リーマンショックで世界的な金融危機を迎えた2008年、愛知県岡崎市を拠点とする木造注文住宅販売がメインの岡崎住宅は、民事再生法を申請することとなった。原因は無理な経営拡大による経費上昇や、分譲用地取得による借入負担が経営を圧迫したためだ。その後も続く新興デベロッパーの経営破綻も、無理な拡大路線が引き金になったケースが多く、同社も含め、社会問題としてクローズアップされた。
この岡崎住宅に救いの手を差し伸べ、経営再建に乗り出したのが、中堅住宅メーカーのアキュラホームだ。

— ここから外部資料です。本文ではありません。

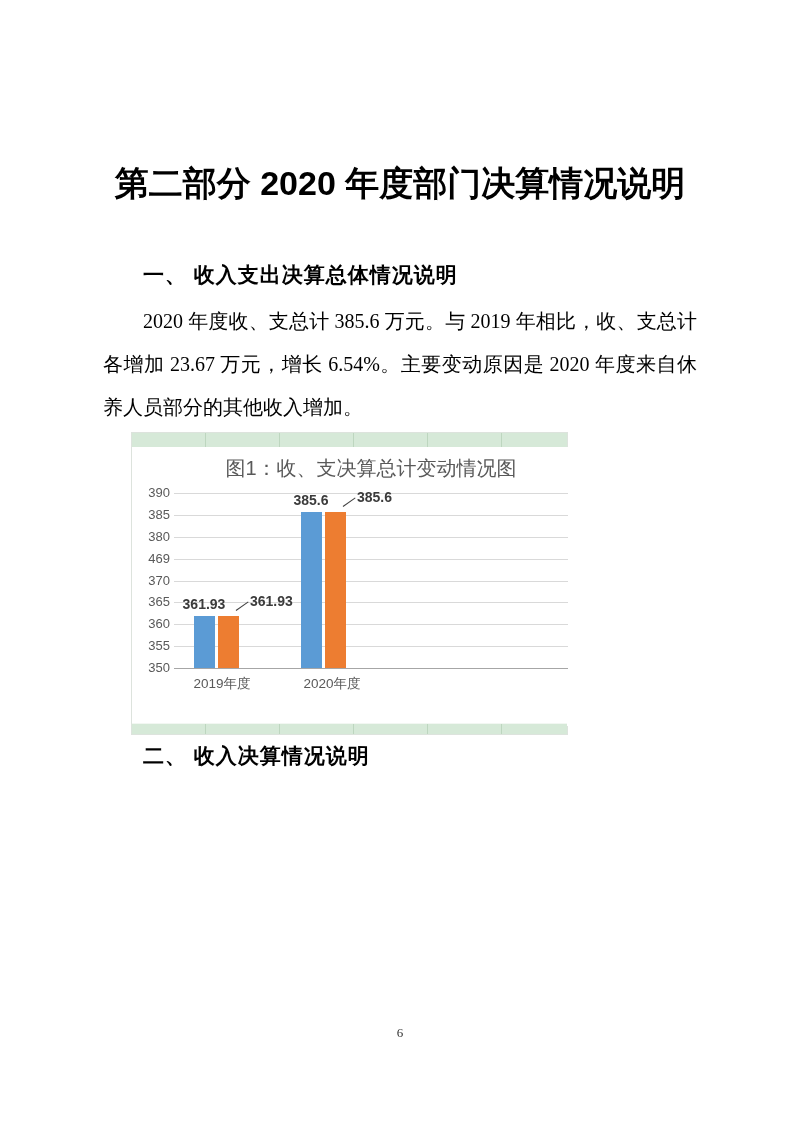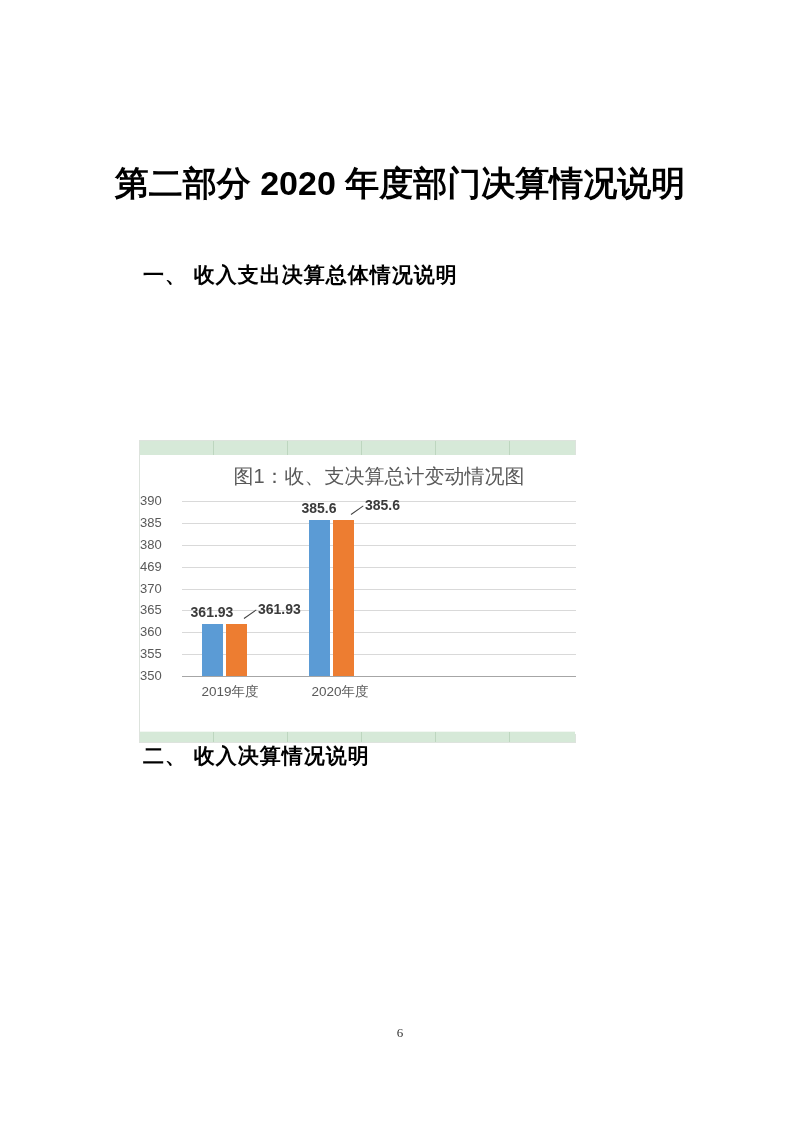--- a/index.html
+++ b/index.html
@@ -100,6 +100,7 @@
 
   <h2 class="sec-heading h1">一、 收入支出决算总体情况说明</h2>
 
+  <p class="body-para p1">2020 年度收、支总计 385.6 万元。与 2019 年相比，收、支总计各增加 23.67 万元，增长 6.54%。主要变动原因是 2020 年度来自休养人员部分的其他收入增加。</p>
 
   <figure class="chart-figure">
     <div class="sheet-strip top"></div>

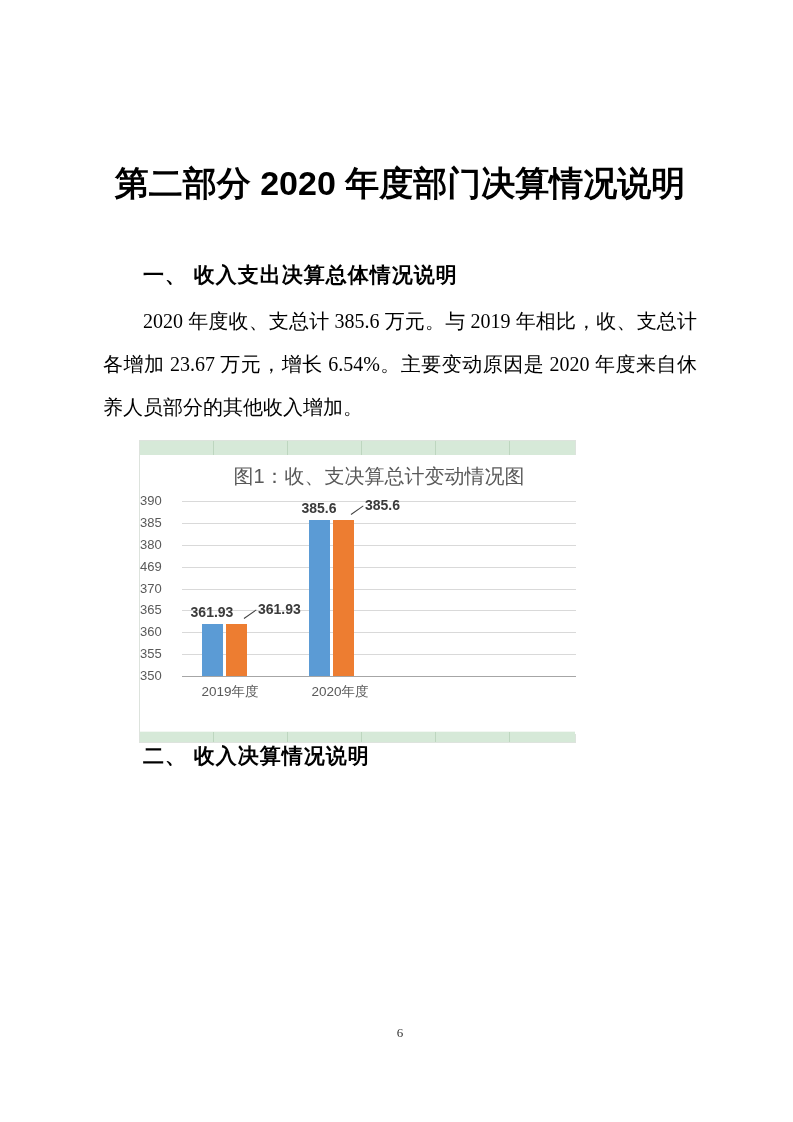--- a/index.html
+++ b/index.html
@@ -37,7 +37,7 @@
   
   .chart-figure{
     position:absolute;left:127px;top:428px;width:437px;height:303px;
-    margin:12px;background:#ffffff;
+    margin:4px;background:#ffffff;
     border:1px solid #dde3dd;box-sizing:border-box;
     font-family:"Liberation Sans", sans-serif;
   }

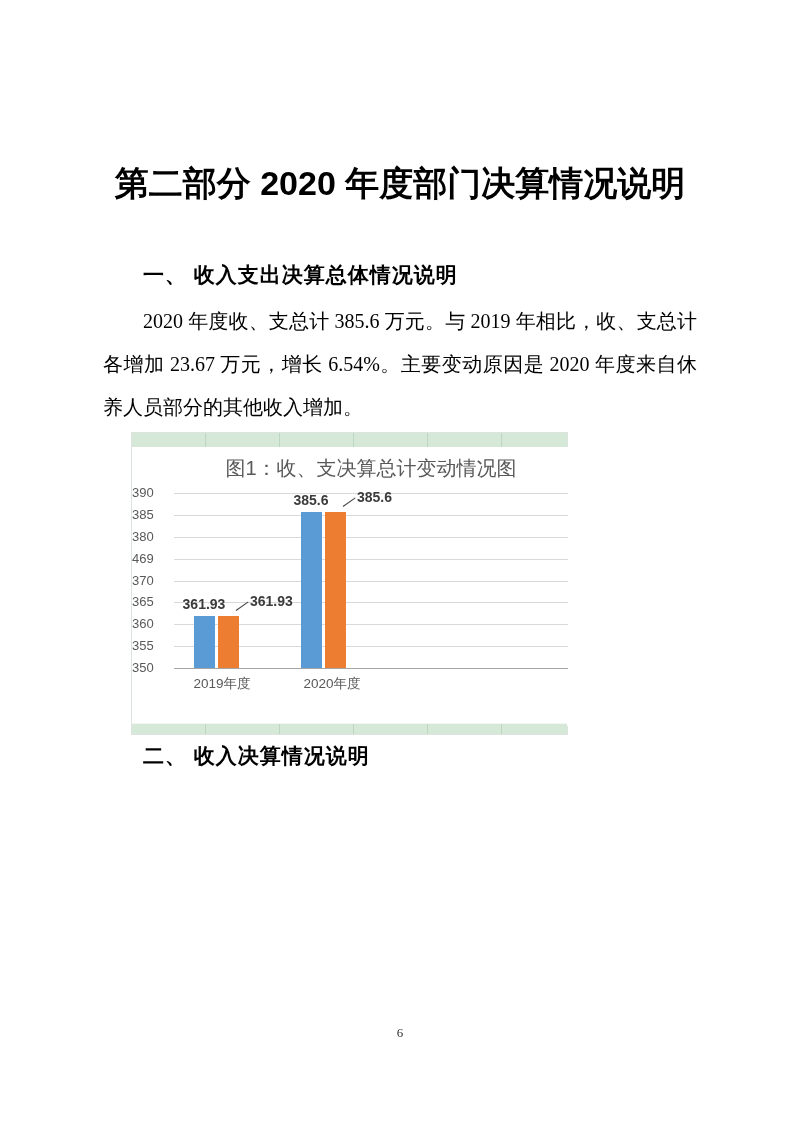--- a/index.html
+++ b/index.html
@@ -61,7 +61,7 @@
   .gridline{position:absolute;height:1px;background:#d9d9d9;}
   .gridline.axis{background:#a6a6a6;}
   .ytick{
-    position:absolute;left:0;width:38px;text-align:left;
+    position:absolute;left:0;width:38px;text-align:right;
     font-size:13px;line-height:16px;color:#595959;
   }
   .bar{position:absolute;}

経営陣は退き、親会社であるアキュラホーム出身者を新たに迎え、社名も新たに生まれ変わった「オカザキホーム」は再建へ向けスタートした。当時、改革を推し進めた新美会長(当時社長)は驚きの手腕を振るう。まず、各営業所など現場を回り、残った社員の潜在能力を感じた同氏は、一人もリストラすることなく、同じスタッフで再建に取り組むことを決めた。長い間のワンマン経営で、自分の意見を言わないという体質が蔓延していた同社のスタッフは、明確で嘘のない新しい経営方針を理解し、徐々に意見を出し合える集団へと変貌を遂げた。そして、そのスタッフ達の考えが集約され、現在の”誠実”という経営理念が導き出された。

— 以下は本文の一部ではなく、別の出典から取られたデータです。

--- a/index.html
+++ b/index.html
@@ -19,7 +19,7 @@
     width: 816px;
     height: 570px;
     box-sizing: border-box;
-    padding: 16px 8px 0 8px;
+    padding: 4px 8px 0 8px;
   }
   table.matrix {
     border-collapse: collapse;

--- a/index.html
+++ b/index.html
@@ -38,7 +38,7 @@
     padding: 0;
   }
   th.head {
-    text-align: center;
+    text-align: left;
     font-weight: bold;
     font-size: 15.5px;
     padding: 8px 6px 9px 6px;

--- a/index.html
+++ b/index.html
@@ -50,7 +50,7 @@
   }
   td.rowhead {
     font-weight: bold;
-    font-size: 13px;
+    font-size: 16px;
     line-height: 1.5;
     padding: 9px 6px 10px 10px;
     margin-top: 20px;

さらに、営業力強化のため、現社長の仲野氏が現場の責任者としてアキュラホームより就任、同氏はまず、営業の基本に立ち返り、会社説明に30分かけるということを徹底させた。これによって、経営破綻した岡崎住宅というイメージは払拭され「オカザキホーム」として存分に営業活動をすることができるようになった。加えて、現在も継続して力を入れている社員研修を積極的に導入し、複雑化する自社商品の理解度アップや営業現場での人間力に磨きをかけた。
一方、売上に関しては売上高よりも利益率を重視する経営へとシフトしていった。その中で「オカザキホーム」の特長を活かす販売戦略を取っている。それは同社の強みである土地知識とアキュラホームの商品力が融合することで、より大きな力が発揮できるということなのだが、その一例として、トヨタ本社近くにモデルハウスを建設し、トヨタ社員の住宅成約に多く結びつけたというのがある。
再建のために取り組んできた対策の結果、現場のスタッフはモチベーションを下げず業務に集中し、全員が業績を上げるという目標に向かって同じ方向を向くことができた。そして、2年間は通期で赤字だったが、3年目の2010年、黒字転換をはかることに成功した。利益も1億2500万円と破綻する前の3倍程に回復した。現在、新美氏は会長となり、社長には仲野氏を据え、債務超過を2年間で解消することを目標に掲げている。
”現場力”を活かし、再生したオカザキホーム。その成功例は同様な状況で苦しむ経営者へのメッセージとなるはずだ。